Primary and metastatic liver tumors are a common cause of
cancer-related mortality worldwide. In 1997, the estimated annual
incidence of primary liver tumors in the United States was 13,600,
with an estimated mortality of 12,400. Although the relative
incidence of primary liver tumors in the United States is low (2.5%
of all new cancers), hepatocellular carcinoma constitutes one of the
most common cancers in other parts of the world, including certain
areas of Asia and Africa. Overall, however, the incidence of
malignant hepatic tumors is dominated by metastatic disease.

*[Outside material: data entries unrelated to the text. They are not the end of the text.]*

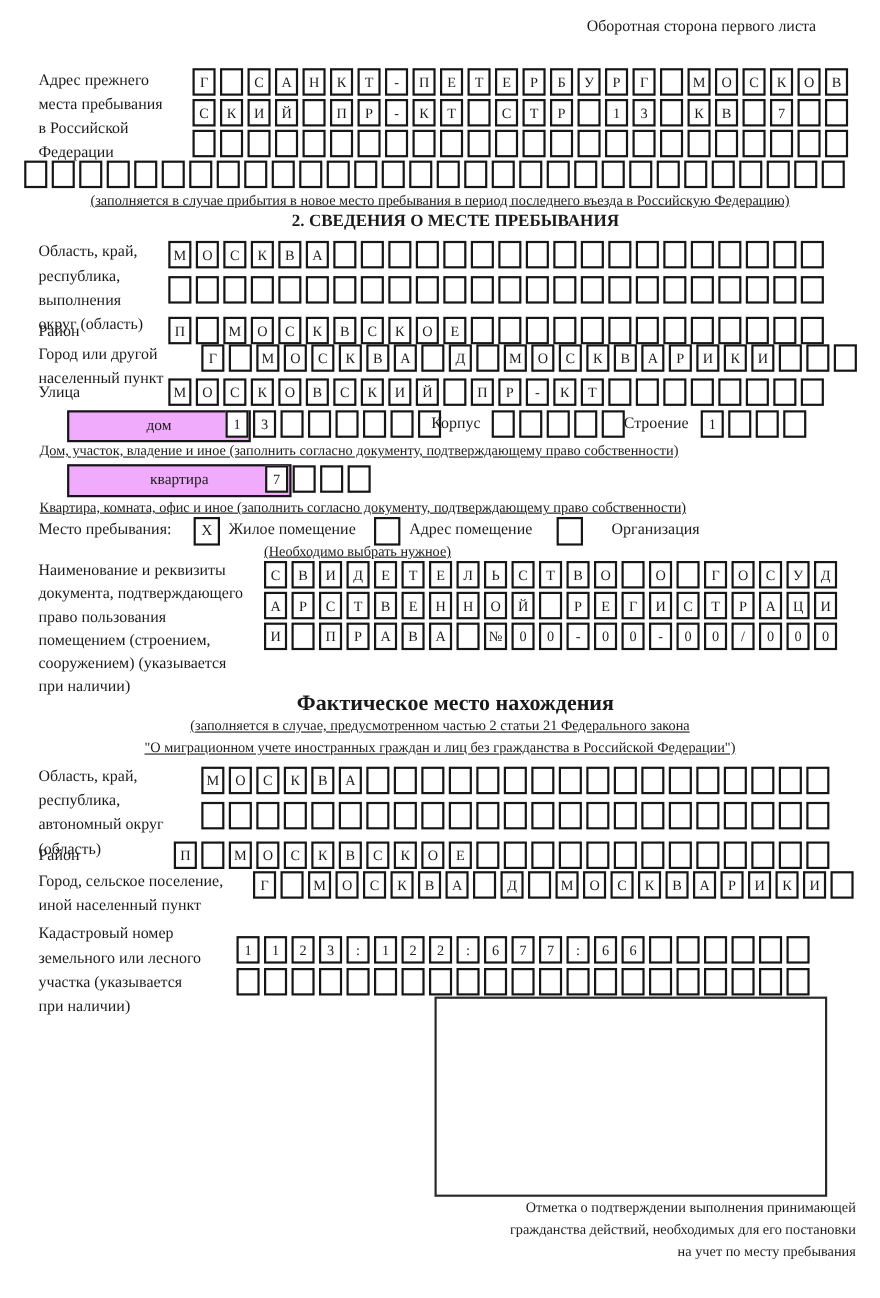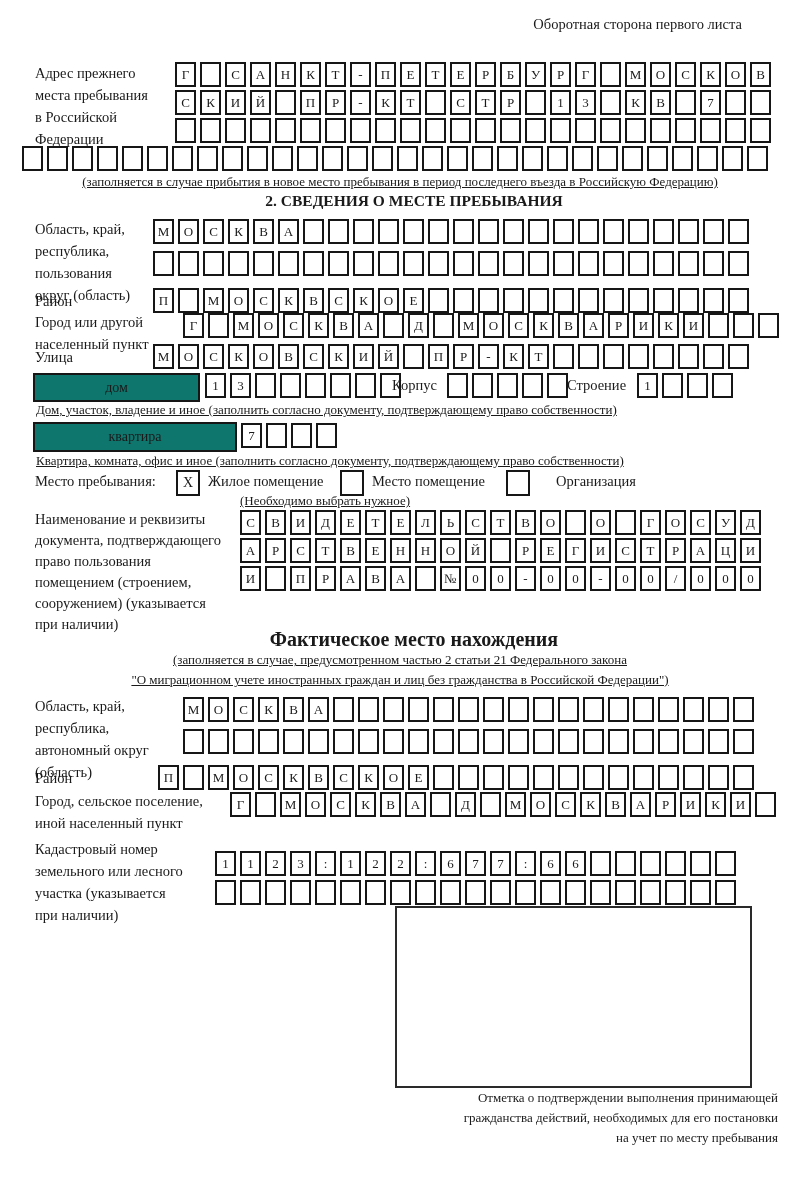--- a/index.html
+++ b/index.html
@@ -9,21 +9,21 @@
   .lbl{position:absolute;font-size:14.5px;line-height:22px;white-space:nowrap;}
   .lbl.tight div{line-height:21px;}
   .cells{position:absolute;display:flex;gap:4px;}
   .cell{width:17px;height:21px;border:2px solid #161616;display:flex;align-items:center;
         justify-content:center;font-size:13px;font-family:"Liberation Serif",serif;
         background:#fff;flex:0 0 auto;}
   .caption{position:absolute;font-size:13px;white-space:nowrap;text-decoration:underline;}
   .caption.center{left:0;width:800px;text-align:center;}
   .title{position:absolute;left:14px;width:800px;text-align:center;font-weight:bold;font-size:15.5px;}
   .wbox{position:absolute;border:2px solid #161616;display:flex;align-items:center;
-        justify-content:center;font-size:14px;background:#0f766e;}
+        justify-content:center;font-size:14px;background:#f0abfc;margin-left:28px;}
   .chk{position:absolute;width:20px;height:22px;border:2px solid #161616;text-align:center;
        font-size:14px;line-height:22px;background:#fff;}
   .inline-lbl{position:absolute;font-size:14.5px;white-space:nowrap;}
   .stamp{position:absolute;border:2px solid #2a2a2a;background:#fff;}
   .stamp-cap{position:absolute;font-size:13px;text-align:right;line-height:20px;}
 </style>
 </head>
 <body>
 
 <div class="page">
@@ -146,21 +146,21 @@
       <div class="cell"></div>
       <div class="cell"></div>
     </div>
   <div class="caption center" style="top:174px">(заполняется в случае прибытия в новое место пребывания в период последнего въезда в Российскую Федерацию)</div>
 
   <div class="title" style="top:192px">2. СВЕДЕНИЯ О МЕСТЕ ПРЕБЫВАНИЯ</div>
 
   <div class="lbl" style="left:35px;top:218px">
       <div>Область, край,</div>
       <div>республика,</div>
-      <div>пользования</div>
+      <div>выполнения</div>
       <div>округ (область)</div>
     </div>
   <div class="cells" style="left:153px;top:219px">
       <div class="cell">М</div>
       <div class="cell">О</div>
       <div class="cell">С</div>
       <div class="cell">К</div>
       <div class="cell">В</div>
       <div class="cell">А</div>
       <div class="cell"></div>
@@ -330,21 +330,21 @@
       <div class="cell"></div>
       <div class="cell"></div>
       <div class="cell"></div>
     </div>
   <div class="caption" style="left:36px;top:453px">Квартира, комната, офис и иное (заполнить согласно документу, подтверждающему право собственности)</div>
 
   <div class="inline-lbl" style="left:35px;top:473px">Место пребывания:</div>
   <div class="chk" style="left:176px;top:470px">X</div>
   <div class="inline-lbl" style="left:208px;top:473px">Жилое помещение</div>
   <div class="chk" style="left:340px;top:470px"></div>
-  <div class="inline-lbl" style="left:372px;top:473px">Место помещение</div>
+  <div class="inline-lbl" style="left:372px;top:473px">Адрес помещение</div>
   <div class="chk" style="left:506px;top:470px"></div>
   <div class="inline-lbl" style="left:556px;top:473px">Организация</div>
   <div class="caption" style="left:240px;top:493px">(Необходимо выбрать нужное)</div>
 
   <div class="lbl tight" style="left:35px;top:509px">
       <div>Наименование и реквизиты</div>
       <div>документа, подтверждающего</div>
       <div>право пользования</div>
       <div>помещением (строением,</div>
       <div>сооружением) (указывается</div>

The estimated annual incidence of colorectal cancer in the United
States during 1997 was 131,200. As many as 75% of patients with
colorectal cancer will develop synchronous or meta-
chronous liver metastases, and about 25% of these, or approximately
25,000 to 30,000 patients, will have disease limited to the liver.
Moreover, of the estimated 70,000 patients who succumbed to
colorectal cancer in 1997, approximately 25% had metastases confined
to the liver.
The natural course of untreated primary liver cancer is characterized
by rapid progression, with median survival times of 2 to 4 months and
few long-term survivors (Table 1).[2-4]
Most patients have disease limited to the liver at diagnosis, and
approximately 90% will have isolated hepatic disease at the time of death.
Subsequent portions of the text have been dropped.